Another plot we might be interested in in reviews per month, which could be a metric of the typical length of stay at different places.
ggplot(data, aes(reviews_per_month), xlim = c(0,10)) +
geom_histogram(binwidth = .25) +
labs(title = "Reviews Per Month")
This plot is a histogram showing the distribution of reviews per month. Most listings do not have many per month, but some have upwards of 7 or 8. Most of the listings in NYC are longer term, so this plot makes sense as most won’t be rented out too many times per month.

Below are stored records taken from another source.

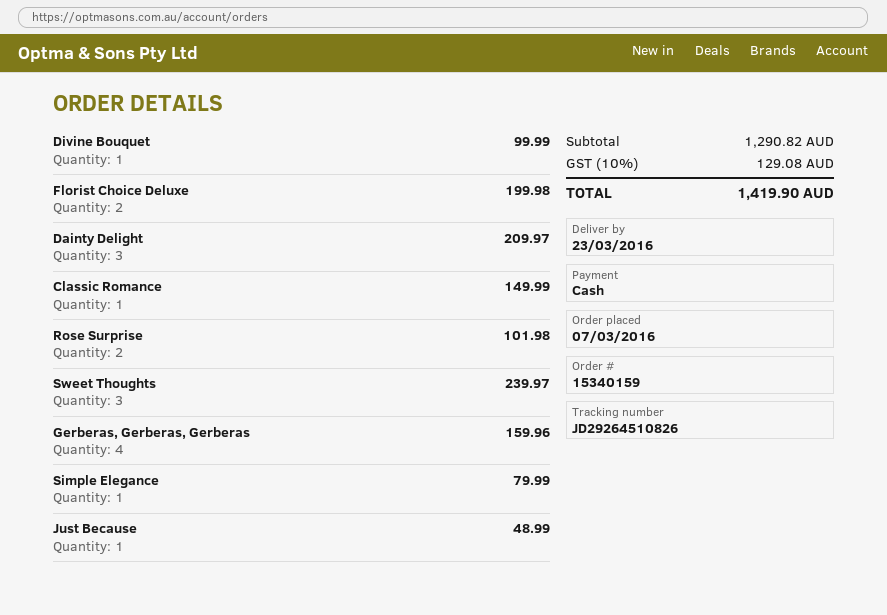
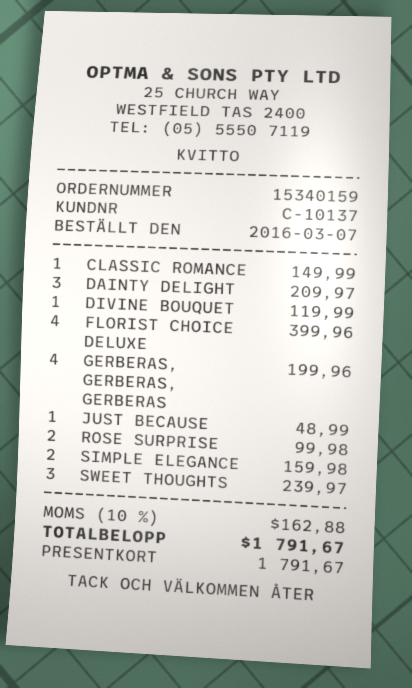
payment method: cash -> gift card
Divine Bouquet: 1 for 99.99 -> 1 for 119.99
Florist Choice Deluxe: 2 for 199.98 -> 4 for 399.96
Rose Surprise: 2 for 101.98 -> 2 for 99.98
Gerberas, Gerberas, Gerberas: 4 for 159.96 -> 4 for 199.96
Simple Elegance: 1 for 79.99 -> 2 for 159.98
tax: 10% = 129.08 -> 10% = 162.88
total: 1419.90 -> 1791.67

Bivariate Visualization(s)
Another metric we might be interested in is the price in different areas. If we were interested in investing in an Air BnB we might be interested in which areas demand the highest price per night of stay.
%>%
data ggplot(aes(neighbourhood_group, price), fill = neighbourhood) +
geom_boxplot() +
labs(title = "Price per Listing by Borough") +
theme_bw()
The plot above shows how price per night is scattered among listings in different areas. I chose a box plot as it shows the distributed prices in each of the different areas. As we might’ve expected, most of the listing in the Bronx and Staten Island are relatively cheap and collect together in one cluster. Queens appears to be cheap as a whole but does have a handful of expensive outliers. Finally, it’s clear that both Brooklyn and Manhatten are more expensive in general and have make up the vast majority of the most expensive Air BnBs.
This dataset was a good exmaple dataset to work with to get some practice with making visualizations. There are definitely a lot more comparisons we could make, like how reviews relate to price, or how price breaks down by neighborhood.